A Medicina e a Literatura dividem espaço no coração de Ana, que tem doutorado em Cardiologia na UFRJ e um pós-doutorado em Literatura Comparada na Uerj. A médica é coordenadora do projeto de extensão Arte na Veia, que pintou paredes do HUCFF com frases de Saramago e Conceição Evaristo. Ana crê que a literatura pode ajudar a formar médicos mais empáticos.
“Existem trabalhos que mostram que a empatia de um aluno de Medicina cai durante a formação. A gente trabalha com os colegas tentando mostrar que a literatura é importante para ampliar os horizontes, para conhecer coisas novas, para aproximar médico e paciente”.
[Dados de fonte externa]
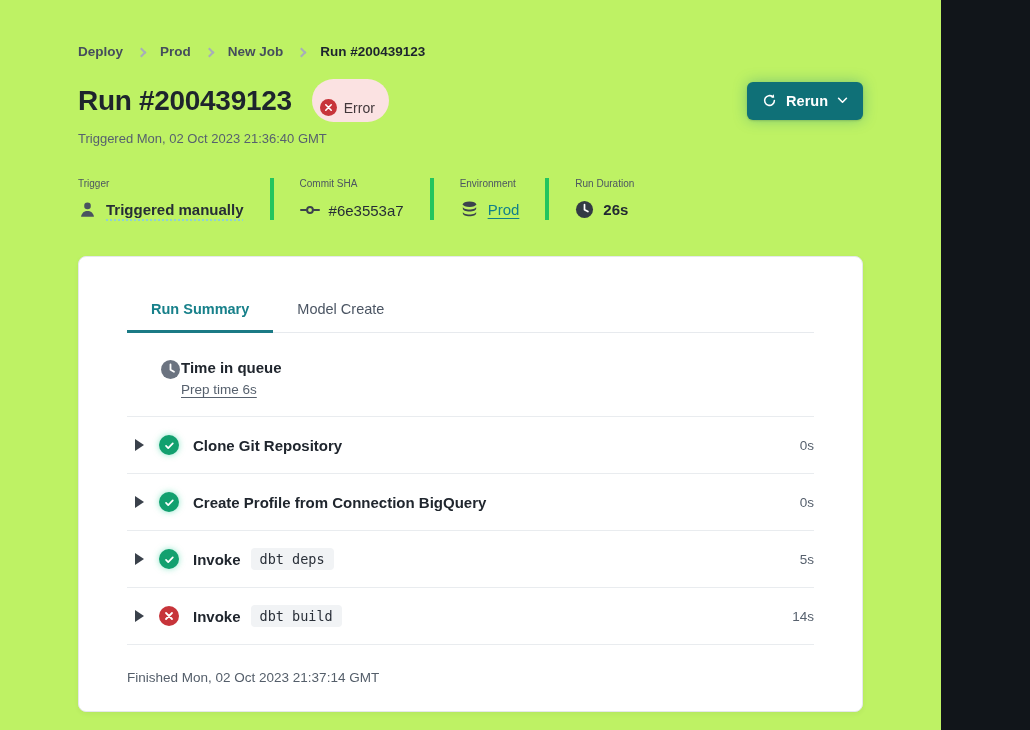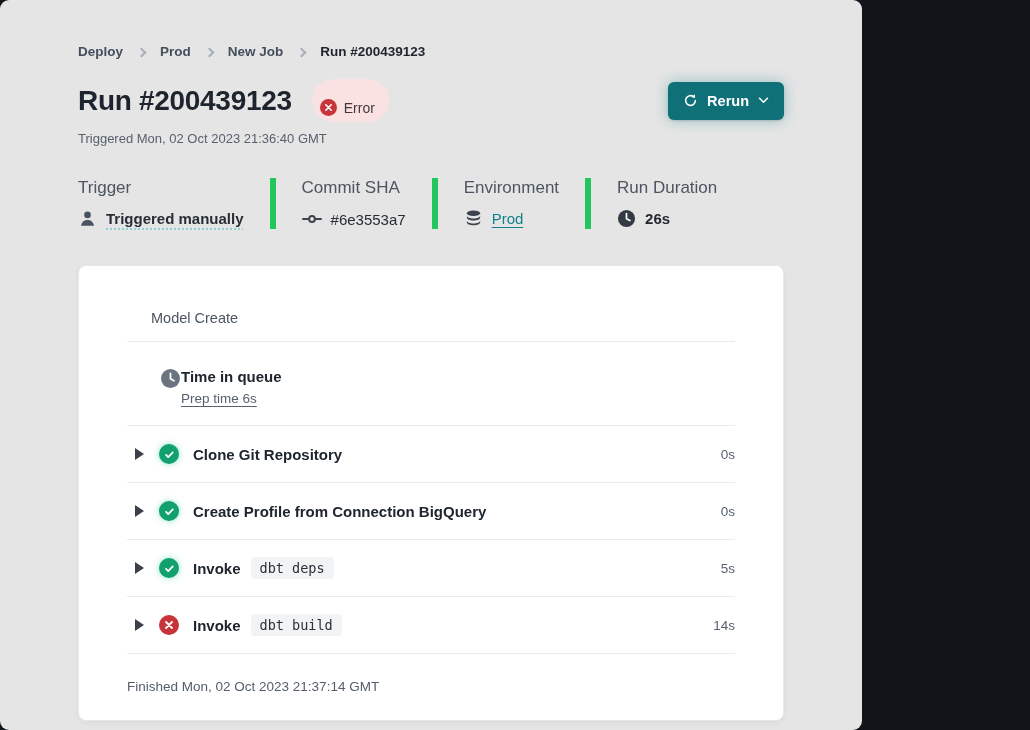--- a/index.html
+++ b/index.html
@@ -10,9 +10,9 @@
     -webkit-font-smoothing:antialiased;
   }
   .page {
-    width:862px; height:730px;
-    background:#e5e5e5;
-    border-radius:9px;
+    width:941px; height:730px;
+    background:#bef264;
+    border-radius:0;
     overflow:hidden;
     position:relative;
   }

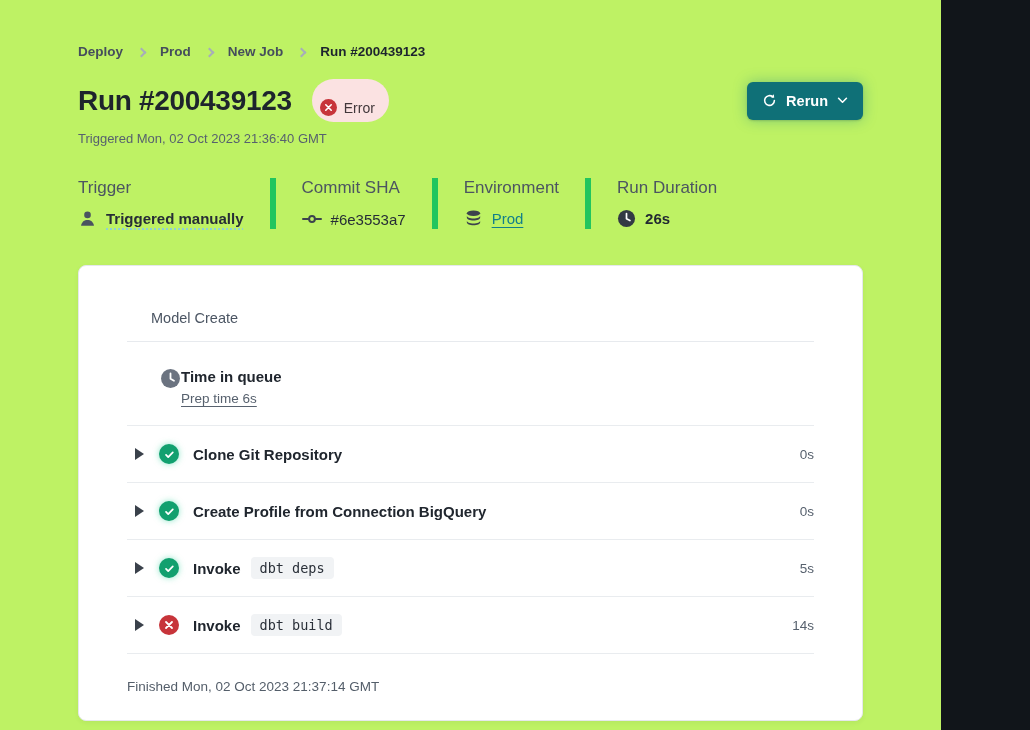--- a/index.html
+++ b/index.html
@@ -71,7 +71,7 @@
   }
   .meta-col { padding:0 26px; border-left:6px solid #22c55e; }
   .meta-col:first-child { padding-left:0; border-left:none; }
-  .meta-label { font-size:17px; color:#4c5561; }
+  .meta-label { font-size:10px; color:#4c5561; }
   .meta-value {
     margin-top:11px;
     display:flex; align-items:center; gap:9px;

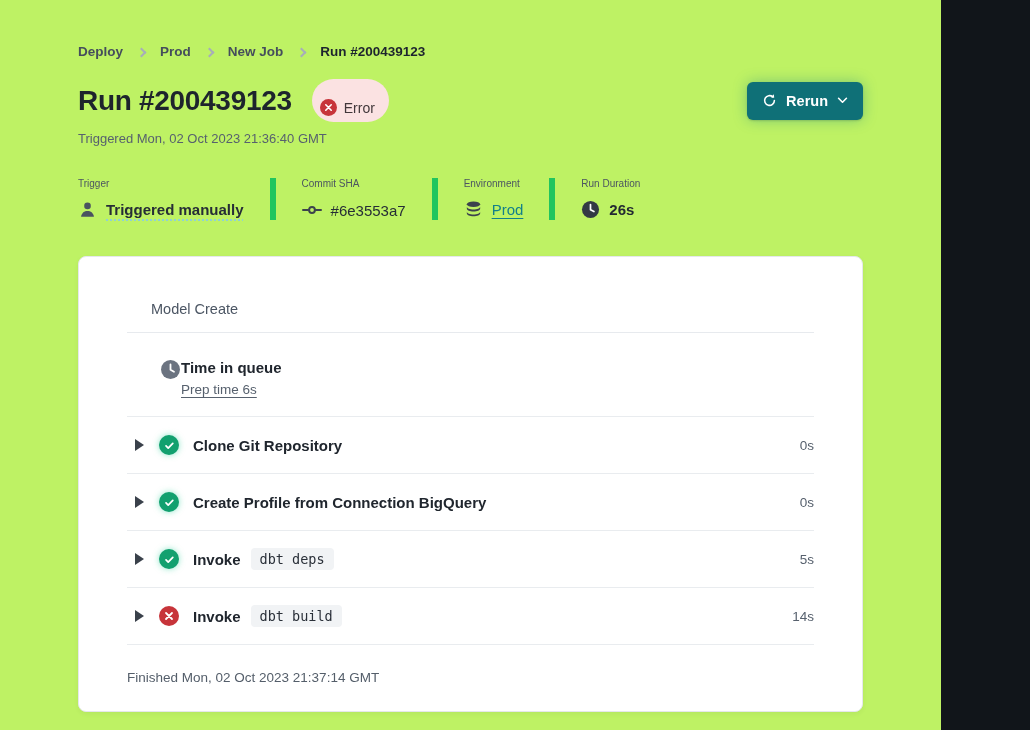--- a/index.html
+++ b/index.html
@@ -69,7 +69,7 @@
     display:flex;
     padding:32px 78px 0 78px;
   }
-  .meta-col { padding:0 26px; border-left:6px solid #22c55e; }
+  .meta-col { padding:0 26px; border-left:4px solid #22c55e; }
   .meta-col:first-child { padding-left:0; border-left:none; }
   .meta-label { font-size:10px; color:#4c5561; }
   .meta-value {

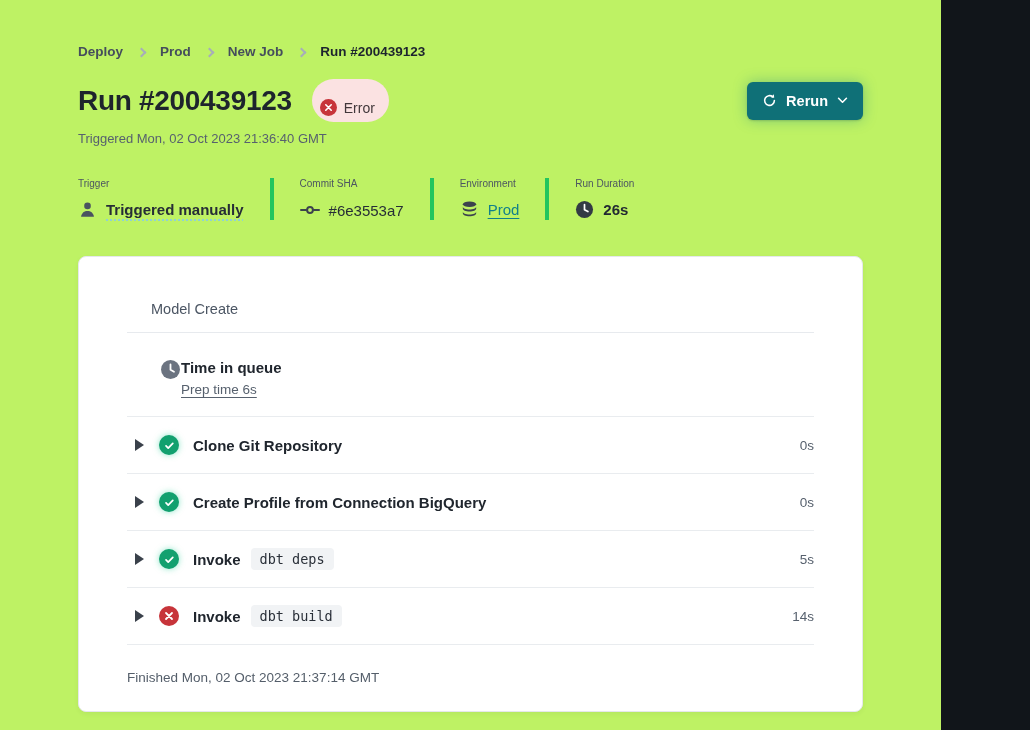--- a/index.html
+++ b/index.html
@@ -269,6 +269,7 @@
   <section class="card">
 
     <div class="tabs">
+      <div class="tab active">Run Summary</div>
       <div class="tab">Model Create</div>
     </div>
Em pouco mais de um ano de vida, a Casa 11 já dobrou de tamanho. No entanto, os sonhos dos sócios seguem não cabendo entre as quatro paredes da livraria. Em junho, organizaram a primeira edição da Flila, a Festa Literária de Laranjeiras, que reuniu mais de 2.000 pessoas.
A professora Maria do Socorro de Carvalho, do Instituto de Microbiologia, foi uma das últimas sócias a embarcar no projeto. Conhecida pela organização, é chamada pelos colegas na Casa 11 de “superintendente Socorro”. “Crescemos muito desde a inauguração. A expansão foi uma conquista, a organização da Flila foi um trabalho enorme, mas é muito recompensador”, celebrou. “Para mim esse é um espaço terapêutico. Aqui a gente foge daquela estrutura rígida da UFRJ e tem contato com leituras e debates que vão além do nosso campo de trabalho”, explicou a docente.